В общем, звоню я Цырлукову.
— Вова, сейчас тебе мой папа анекдот расскажет, а ты потом скажешь, смешно тебе было или нет, ладно?
— Ладно, — говорит Вова.
Передаю папе телефон. Он рассказывает анекдот. Рассказывает-рассказывает и вот уже заканчивает:
— Пастух говорит:
— Ну, черные — это мои барашки.
— А белые? — спрашивает корреспондент.
— А белые — тоже мои….
Слышу, Цырлуков молчит в трубке. Вообще ни звука не издает.

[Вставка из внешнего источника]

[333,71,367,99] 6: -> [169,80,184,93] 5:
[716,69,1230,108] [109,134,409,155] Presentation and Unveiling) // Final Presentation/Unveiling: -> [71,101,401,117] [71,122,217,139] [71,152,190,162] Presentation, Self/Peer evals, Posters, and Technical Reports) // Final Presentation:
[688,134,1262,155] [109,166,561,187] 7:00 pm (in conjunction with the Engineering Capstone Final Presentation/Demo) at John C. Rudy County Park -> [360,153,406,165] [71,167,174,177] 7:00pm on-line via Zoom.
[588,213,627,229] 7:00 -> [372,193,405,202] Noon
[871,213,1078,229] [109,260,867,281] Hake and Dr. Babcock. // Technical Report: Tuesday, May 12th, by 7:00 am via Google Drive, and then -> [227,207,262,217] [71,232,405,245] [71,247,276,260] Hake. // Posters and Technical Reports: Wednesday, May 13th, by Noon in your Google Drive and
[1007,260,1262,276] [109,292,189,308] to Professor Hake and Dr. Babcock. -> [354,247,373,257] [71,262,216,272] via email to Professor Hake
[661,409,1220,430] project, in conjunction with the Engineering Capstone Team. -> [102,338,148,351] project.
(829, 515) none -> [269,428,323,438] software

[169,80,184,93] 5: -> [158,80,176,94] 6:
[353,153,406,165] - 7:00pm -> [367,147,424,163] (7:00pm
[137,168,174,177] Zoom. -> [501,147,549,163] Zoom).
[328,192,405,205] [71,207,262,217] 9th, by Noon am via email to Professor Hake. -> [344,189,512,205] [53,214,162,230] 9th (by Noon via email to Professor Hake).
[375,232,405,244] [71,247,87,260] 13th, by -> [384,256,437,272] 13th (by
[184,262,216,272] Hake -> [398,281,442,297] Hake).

Гробовая тишина.
— Алло? — говорит папа в телефон.
Цырлуков оттуда сонно:
— Да-да. Я здесь.
И тут меня накрывает — я начинаю ржать как конь. И остановиться не могу.
Папа удивленно поднимает брови:
— Ты чего?
Но я ничего не могу ответить, потому что невозможно говорить, когда рот набит смехом.
Папа тоже хохочет:
— Ну, хоть с третьего раза дошло! — говорит. — И то хорошо!
Мы смеемся — чем дальше, тем заразительнее. Я даже немного икать начинаю. И тут слышим сквозь наш гогот какие-то звуки в телефоне. Мы с папой на время перестаем смеяться, чтобы получше расслышать, что происходит. А это Цырлуков в трубке заливается, просто ухохатывается. Мы какое-то время слушаем Цырлукова, а потом снова срываемся и еще долго не можем остановиться.